Exercise brief —
Copy out the entries that follow, exactly as written.
##############################
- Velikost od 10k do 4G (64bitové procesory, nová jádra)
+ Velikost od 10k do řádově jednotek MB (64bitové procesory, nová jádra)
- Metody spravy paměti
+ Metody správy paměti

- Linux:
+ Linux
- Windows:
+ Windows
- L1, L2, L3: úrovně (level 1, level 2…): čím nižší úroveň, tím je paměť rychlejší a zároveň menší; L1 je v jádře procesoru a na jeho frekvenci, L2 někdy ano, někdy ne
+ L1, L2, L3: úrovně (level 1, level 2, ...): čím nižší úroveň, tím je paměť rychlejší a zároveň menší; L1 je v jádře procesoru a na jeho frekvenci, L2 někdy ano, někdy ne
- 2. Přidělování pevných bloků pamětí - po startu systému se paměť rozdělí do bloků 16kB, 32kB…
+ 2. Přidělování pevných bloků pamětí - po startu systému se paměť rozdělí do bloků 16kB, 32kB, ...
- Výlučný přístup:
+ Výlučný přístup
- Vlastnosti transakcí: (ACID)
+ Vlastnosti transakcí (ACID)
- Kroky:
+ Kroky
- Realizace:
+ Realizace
##############################
Answer to the problem —
- Velikost od 10k do 4G (64bitové procesory, nová jádra)
+ Velikost od 10k do řádově jednotek MB (64bitové procesory, nová jádra)
- Metody spravy paměti
+ Metody správy paměti

- Linux:
+ Linux
- Windows:
+ Windows
- L1, L2, L3: úrovně (level 1, level 2…): čím nižší úroveň, tím je paměť rychlejší a zároveň menší; L1 je v jádře procesoru a na jeho frekvenci, L2 někdy ano, někdy ne
+ L1, L2, L3: úrovně (level 1, level 2, ...): čím nižší úroveň, tím je paměť rychlejší a zároveň menší; L1 je v jádře procesoru a na jeho frekvenci, L2 někdy ano, někdy ne
- 2. Přidělování pevných bloků pamětí - po startu systému se paměť rozdělí do bloků 16kB, 32kB…
+ 2. Přidělování pevných bloků pamětí - po startu systému se paměť rozdělí do bloků 16kB, 32kB, ...
- Výlučný přístup:
+ Výlučný přístup
- Vlastnosti transakcí: (ACID)
+ Vlastnosti transakcí (ACID)
- Kroky:
+ Kroky
- Realizace:
+ Realizace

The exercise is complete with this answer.